*** DATASET EXTRACT
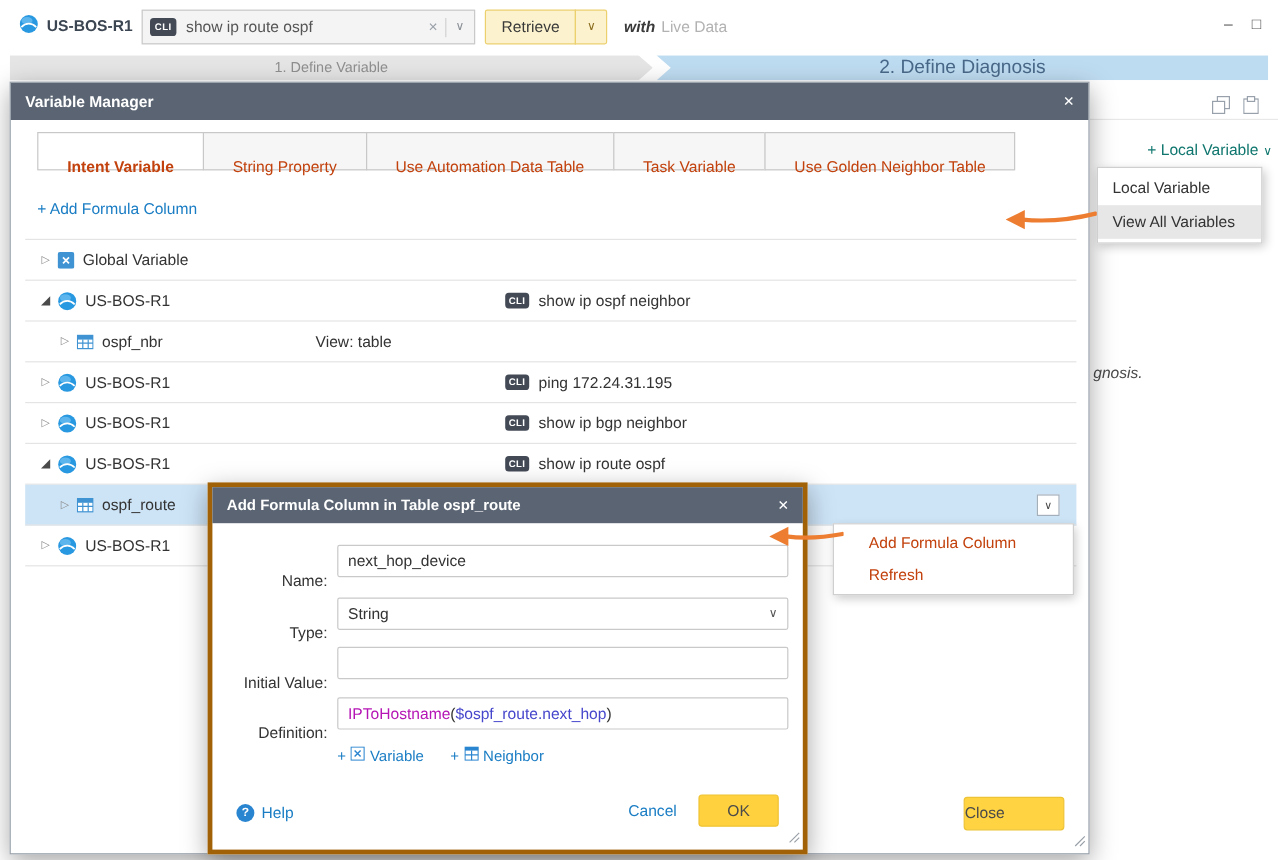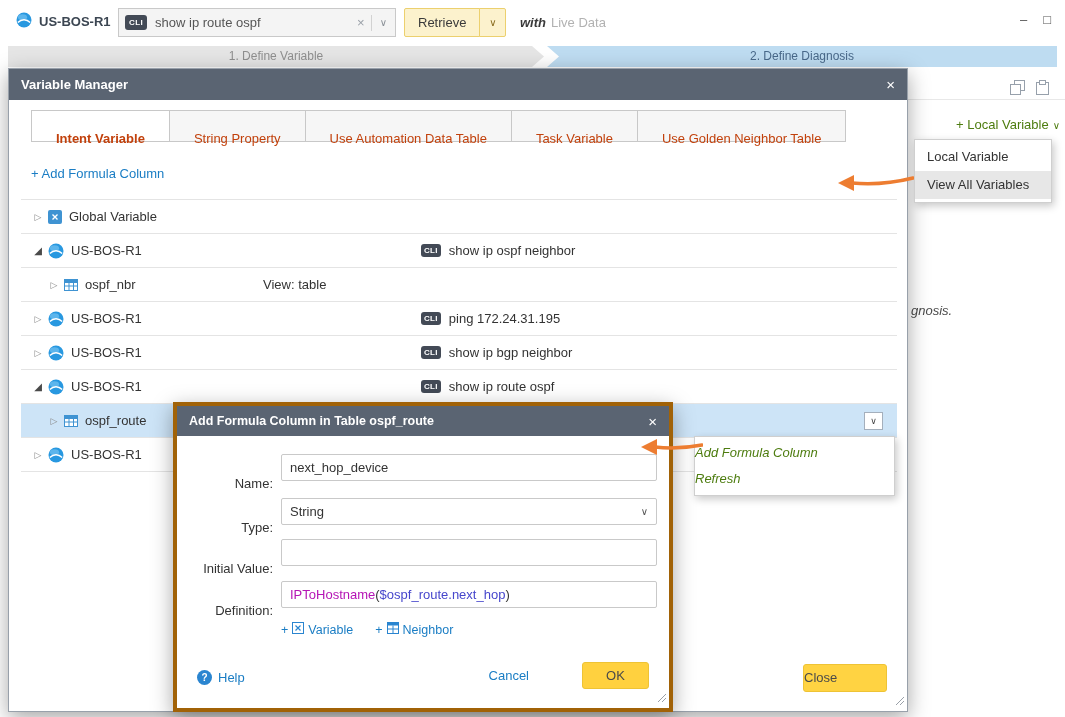--- a/index.html
+++ b/index.html
@@ -35,7 +35,7 @@
            text-align:center; line-height:21px; font-size:12px;
            clip-path:polygon(0 0, calc(100% - 12px) 0, 100% 50%, calc(100% - 12px) 100%, 0 100%); }
   .step2 { position:absolute; left:547px; top:0; width:510px; height:21px; background:#bedcf1; color:#49698a;
-           text-align:center; line-height:21px; font-size:12px;
+           text-align:center; line-height:21px; font-size:16px;
            clip-path:polygon(0 0, 100% 0, 100% 100%, 0 100%, 12px 50%); }
 
   

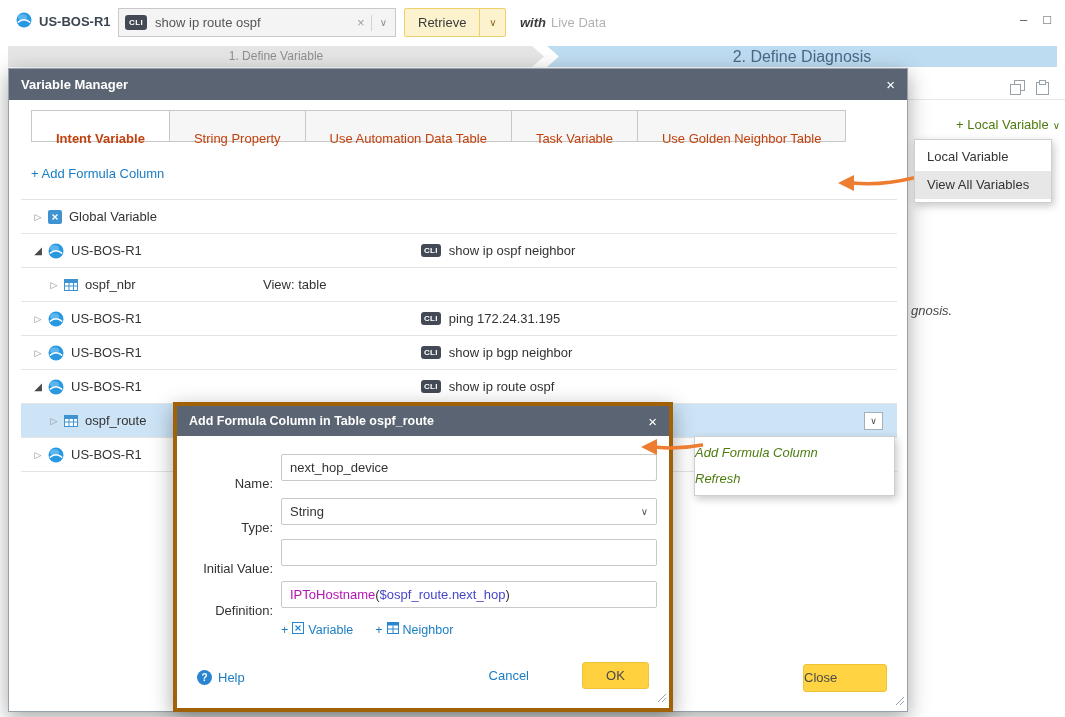--- a/index.html
+++ b/index.html
@@ -43,7 +43,7 @@
   .bg-copy { position:absolute; left:1010px; top:80px; }
   .bg-paste { position:absolute; left:1036px; top:80px; }
   .bg-gnosis { position:absolute; left:911px; top:303px; font-style:italic; color:#4a4a4a; }
-  .local-var-link { position:absolute; left:938px; top:117px; width:122px; text-align:right; color:#4d7c0f; white-space:nowrap; }
+  .local-var-link { position:absolute; left:938px; top:117px; width:122px; text-align:right; color:#0f766e; white-space:nowrap; }
   .local-var-link .chev { font-size:10px; margin-left:4px; }
   .local-var-menu { position:absolute; left:914px; top:139px; width:138px; background:#fff; border:1px solid #cfcfcf;
                     box-shadow:2px 3px 8px rgba(0,0,0,.22); padding:3px 0; z-index:30; }

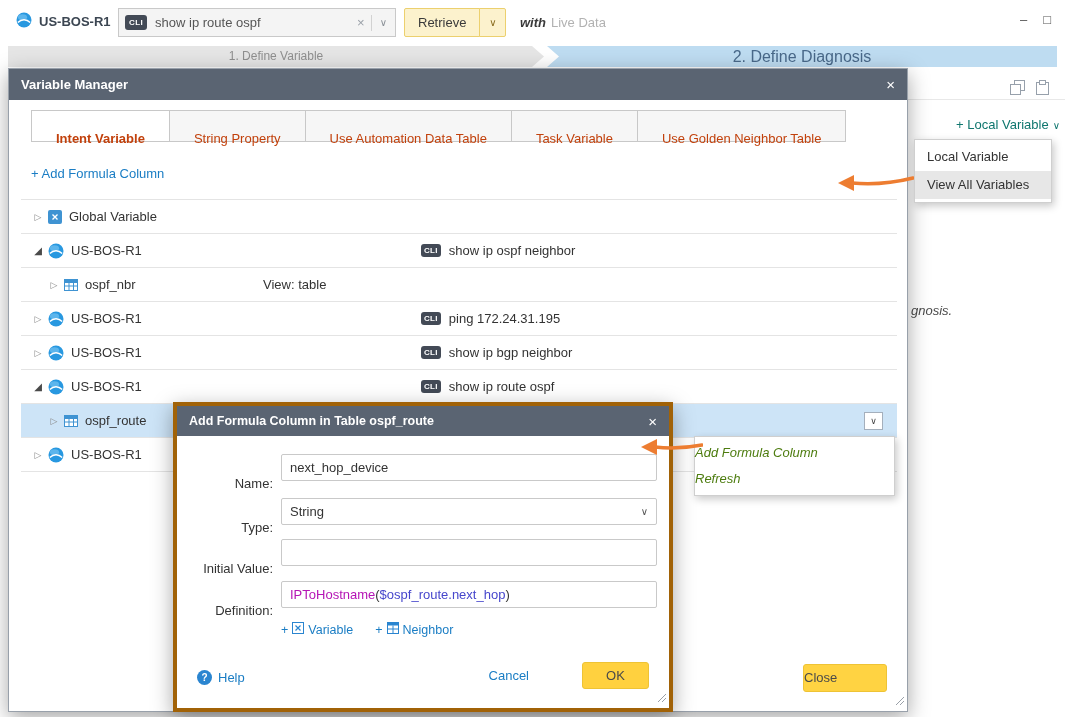--- a/index.html
+++ b/index.html
@@ -81,7 +81,7 @@
   
   .row-menu { position:absolute; left:694px; top:436px; width:201px; background:#fff; border:1px solid #cfcfcf;
               box-shadow:2px 3px 8px rgba(0,0,0,.22); padding:3px 0; z-index:30; }
-  .rm-item { height:26px; line-height:26px; padding-left:0; color:#4d7c0f;font-style:italic; }
+  .rm-item { height:26px; line-height:26px; padding-left:29px; color:#c2410c; }
 
   
   .fd { position:absolute; left:173px; top:402px; width:500px; height:310px; background:#fff;

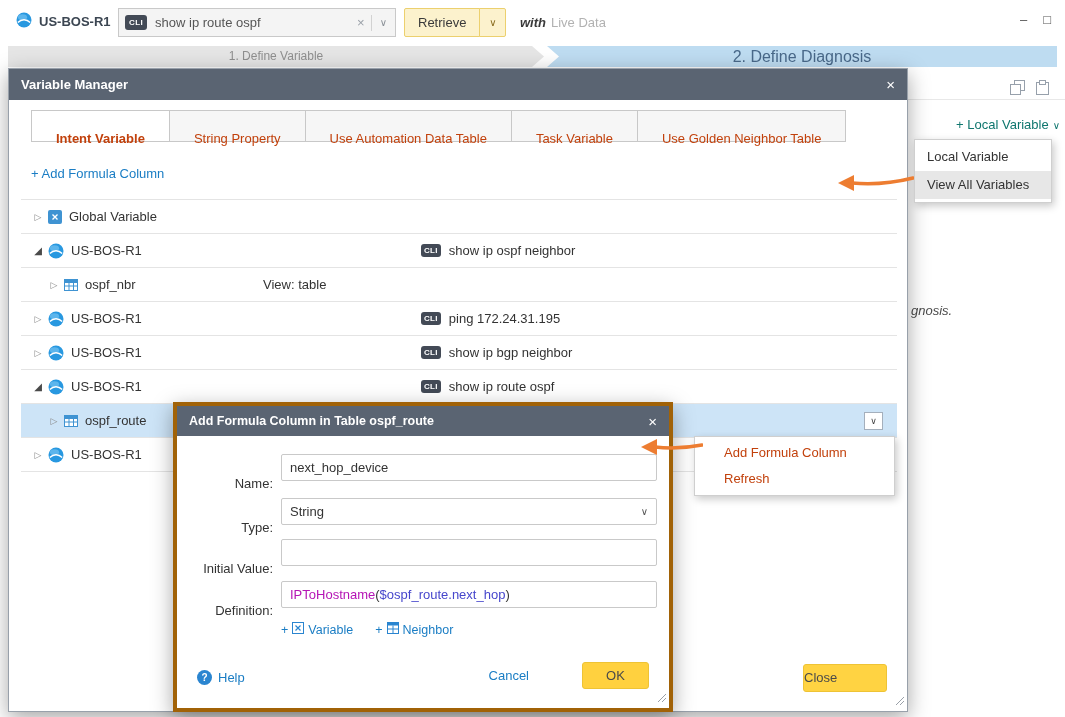--- a/index.html
+++ b/index.html
@@ -103,7 +103,7 @@
   .fd-actions { position:absolute; right:20px; top:256px; display:flex; align-items:center; gap:18px; }
   .fd-cancel { color:#1a7dc4; }
   .fd-ok { width:67px; height:27px; background:#ffd13f; border:1px solid #eec335; border-radius:3px;
-           text-align:center; line-height:25px; color:#4a4a4a;margin-left:35px; }
+           text-align:center; line-height:25px; color:#4a4a4a; }
 
   
   .arrow1 { position:absolute; left:838px; top:171px; z-index:40; }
******
- **ABOUT THIS EXERCISE**: Search the data above for the word "solid", then gather each line in which it appears.

- **WRITTEN ANSWER**:
   .local-var-menu { position:absolute; left:914px; top:139px; width:138px; background:#fff; border:1px solid #cfcfcf;
   .row-menu { position:absolute; left:694px; top:436px; width:201px; background:#fff; border:1px solid #cfcfcf;
   .fd-ok { width:67px; height:27px; background:#ffd13f; border:1px solid #eec335; border-radius:3px;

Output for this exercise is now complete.